• What is needed:
Write the line that contains "-50,7 +50,7 @@" and each one after it, word for word, ending with the final line of the data.

---+---

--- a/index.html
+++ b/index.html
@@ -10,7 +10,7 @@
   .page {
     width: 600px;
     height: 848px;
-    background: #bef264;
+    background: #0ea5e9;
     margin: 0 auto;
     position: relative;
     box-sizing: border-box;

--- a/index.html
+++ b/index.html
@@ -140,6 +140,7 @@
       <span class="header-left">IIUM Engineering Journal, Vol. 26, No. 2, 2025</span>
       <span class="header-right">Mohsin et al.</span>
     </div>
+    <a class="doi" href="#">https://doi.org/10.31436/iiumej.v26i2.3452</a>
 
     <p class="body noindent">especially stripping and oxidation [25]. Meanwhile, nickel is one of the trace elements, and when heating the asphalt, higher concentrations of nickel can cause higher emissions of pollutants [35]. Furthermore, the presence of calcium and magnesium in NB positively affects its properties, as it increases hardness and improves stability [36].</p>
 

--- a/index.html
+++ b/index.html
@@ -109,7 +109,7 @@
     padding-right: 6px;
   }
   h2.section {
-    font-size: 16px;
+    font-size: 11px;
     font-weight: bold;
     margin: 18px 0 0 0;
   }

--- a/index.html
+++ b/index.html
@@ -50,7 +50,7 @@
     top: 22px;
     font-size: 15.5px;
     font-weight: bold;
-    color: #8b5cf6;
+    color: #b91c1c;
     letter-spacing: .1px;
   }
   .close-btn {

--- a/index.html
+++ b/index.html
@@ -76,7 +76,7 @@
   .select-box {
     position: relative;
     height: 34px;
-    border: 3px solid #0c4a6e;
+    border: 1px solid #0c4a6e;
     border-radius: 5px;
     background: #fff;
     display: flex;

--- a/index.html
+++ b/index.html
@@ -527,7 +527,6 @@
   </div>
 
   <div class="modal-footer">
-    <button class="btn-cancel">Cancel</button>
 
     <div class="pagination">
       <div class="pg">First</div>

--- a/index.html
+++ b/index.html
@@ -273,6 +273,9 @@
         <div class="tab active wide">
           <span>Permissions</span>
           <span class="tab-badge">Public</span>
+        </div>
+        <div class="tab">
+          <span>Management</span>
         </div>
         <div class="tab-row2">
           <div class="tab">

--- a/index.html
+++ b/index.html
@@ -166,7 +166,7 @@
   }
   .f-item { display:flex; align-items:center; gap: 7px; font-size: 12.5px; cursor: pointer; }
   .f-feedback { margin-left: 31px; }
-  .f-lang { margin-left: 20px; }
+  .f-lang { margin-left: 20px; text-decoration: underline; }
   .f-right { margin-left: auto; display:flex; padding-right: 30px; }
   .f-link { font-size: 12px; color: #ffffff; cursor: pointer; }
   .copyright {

---+---

• Worked solution:
@@ -50,7 +50,7 @@
     top: 22px;
     font-size: 15.5px;
     font-weight: bold;
-    color: #8b5cf6;
+    color: #b91c1c;
     letter-spacing: .1px;
   }
   .close-btn {

--- a/index.html
+++ b/index.html
@@ -76,7 +76,7 @@
   .select-box {
     position: relative;
     height: 34px;
-    border: 3px solid #0c4a6e;
+    border: 1px solid #0c4a6e;
     border-radius: 5px;
     background: #fff;
     display: flex;

--- a/index.html
+++ b/index.html
@@ -527,7 +527,6 @@
   </div>
 
   <div class="modal-footer">
-    <button class="btn-cancel">Cancel</button>
 
     <div class="pagination">
       <div class="pg">First</div>

--- a/index.html
+++ b/index.html
@@ -273,6 +273,9 @@
         <div class="tab active wide">
           <span>Permissions</span>
           <span class="tab-badge">Public</span>
+        </div>
+        <div class="tab">
+          <span>Management</span>
         </div>
         <div class="tab-row2">
           <div class="tab">

--- a/index.html
+++ b/index.html
@@ -166,7 +166,7 @@
   }
   .f-item { display:flex; align-items:center; gap: 7px; font-size: 12.5px; cursor: pointer; }
   .f-feedback { margin-left: 31px; }
-  .f-lang { margin-left: 20px; }
+  .f-lang { margin-left: 20px; text-decoration: underline; }
   .f-right { margin-left: auto; display:flex; padding-right: 30px; }
   .f-link { font-size: 12px; color: #ffffff; cursor: pointer; }
   .copyright {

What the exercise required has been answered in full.